When you press the pedal does any air blow out of the gun? If the gun is new have you taken it all apart to see if there may be a hairball in there?
I had it apart ones but will do it again just to double check it. It is a new gun that has never been used.
I have tried it all the way open and all the way closed and everything in the middle. It's all most like it does not have enough suction. You can see the sand moving but its not doing anything
If you don't have good media, it can have clumps in it that will impede the flow to your nozzle. Here is a helpful article. https://www.guyson.com/guyson-blast...e/suction-blast-basics-optimizing-media-flow/
I am trying to convert it to a gravity feed from a siphon I have seen done to many cabinets. I just don't know what is screwing up. You can see the sand coming out but it's not doing anything. Here is a pic on how somebody else did the same thing I may just go back to the siphon feed if I can't get it to work
I have a siphon tube in the hopper and it works great. You are changing it to gravity feed what’s the advantage of that? The old siphon/5 gal. Bucket never too well.
They say it makes the sand flow more consistently and the gravity feed gives a steady flow of sand to the pick up. So they say not working to well for me. Worked well as a siphon feed just had to keep kicking the cabinet so the tube would stay full.
I have the HF cabinet and have done a couple of mods to the pickup tube to get the airflow through the media feed tube. works well, except the flow is erratic, stops or slows a lot occasionally. What I've found makes it free up is holding my finger over the end of the gun and pulling the trigger. That sends a blast of air down the pickup tube and it starts flowing. Maybe try that with yours? If there is a clog that should free it up.

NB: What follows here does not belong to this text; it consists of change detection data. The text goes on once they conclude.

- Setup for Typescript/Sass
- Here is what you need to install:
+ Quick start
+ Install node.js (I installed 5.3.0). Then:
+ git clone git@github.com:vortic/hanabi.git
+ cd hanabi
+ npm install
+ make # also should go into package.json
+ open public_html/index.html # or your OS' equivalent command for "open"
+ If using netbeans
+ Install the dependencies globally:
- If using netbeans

It is possible that you might have a chunk of rust or paint that has blocked the feed where the sand flows out of the hopper into the line. You could take a rod or piece of wire & poke it down thru the expanded metal floor into the sand to the bottom of the hopper & work it around & see if that starts the flow. We had a Kansas Instruments bead blast cabinet at work that would do that constantly.
I see no advantage in doing this. I have a Trinco Dryblast 36, and I have been using it for almost 20-years. It was used when I got it. I replaced the pickup tube with a piece of conduit about 7-years-ago. Zero issues after that. It works great. I use everything from Black Beauty to 180-grit glass. I have a refrigerated dryer and a monster compressor. I can blast at a 100% duty-cycle until the window protector is to cloudy to use.

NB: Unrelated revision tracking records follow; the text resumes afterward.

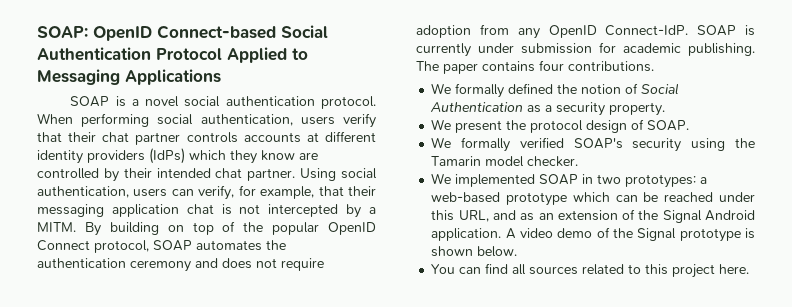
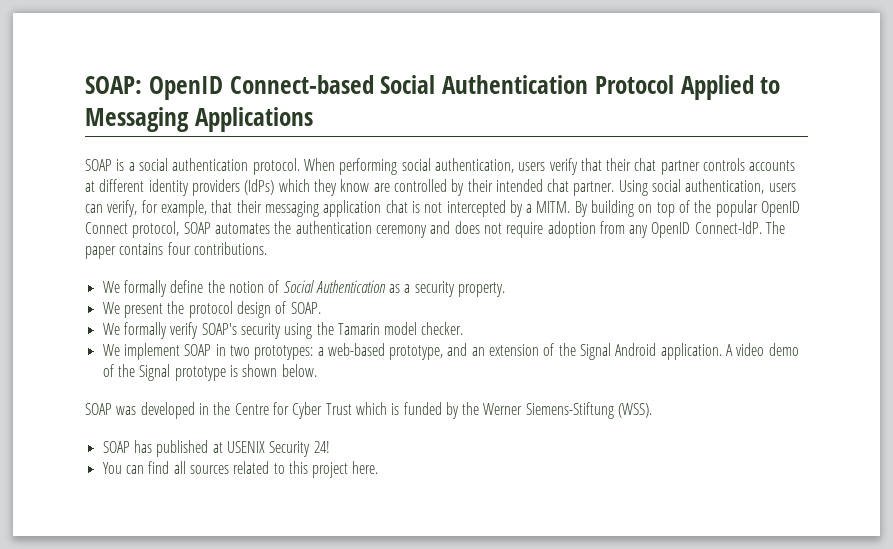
- SOAP is a novel social authentication protocol.
+ SOAP is a social authentication protocol.
- SOAP is currently under submission for academic publishing.
- We formally defined the notion of Social Authentication as a security property.
+ We formally define the notion of Social Authentication as a security property.
- We formally verified SOAP's security using the Tamarin model checker.
+ We formally verify SOAP's security using the Tamarin model checker.
- We implemented SOAP in two prototypes: a web-based prototype which can be reached under this URL, and as an extension of the Signal Android application.
+ We implement SOAP in two prototypes: a web-based prototype, and an extension of the Signal Android application.
+ SOAP was developed in the Centre for Cyber Trust which is funded by the Werner Siemens-Stiftung (WSS).
+ SOAP has published at USENIX Security 24!

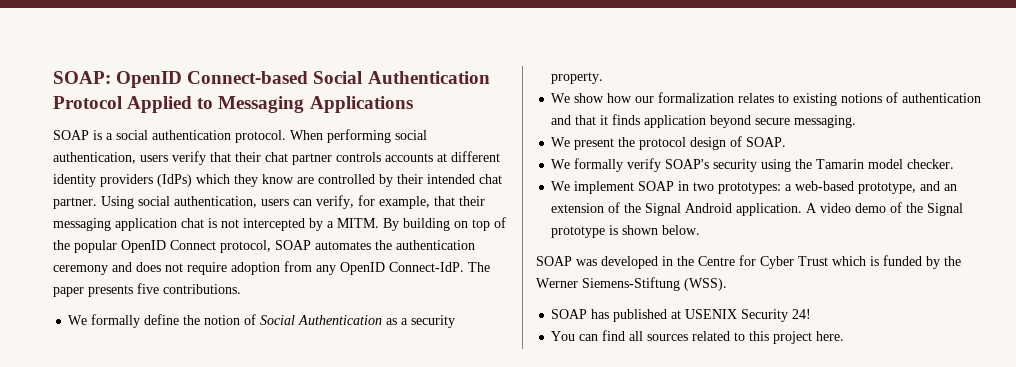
- The paper contains four contributions.
+ The paper presents five contributions.
+ We show how our formalization relates to existing notions of authentication and that it finds application beyond secure messaging.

Those guns work by venturi effect. The tip has to be in the correct position in relation to the feed tube outlet and the end of the feed tube has to be positioned so that the media can be drawn into the air stream. Before I did anything at all to the gun I'd dump the media out of the hopper and only put in a coffee can's worth of media in the hopper and try that. Gravity feed units are picky about how much weight is pushing down on the media. I'd you dumped a 20 lb bag in that is most likely the issue.
You mentioned your using black beauty. I’ve used it with large pressure pot blasters and it was very large media. I’m not familiar wether there is different sizes but the stuff I used would probably not pass through your set up. Cabinet media is much finer.
To get good media flow with the plumbing done as in your photo you need to be able to pressurize your cabinet. Blast Cabinets aren't built to work that way.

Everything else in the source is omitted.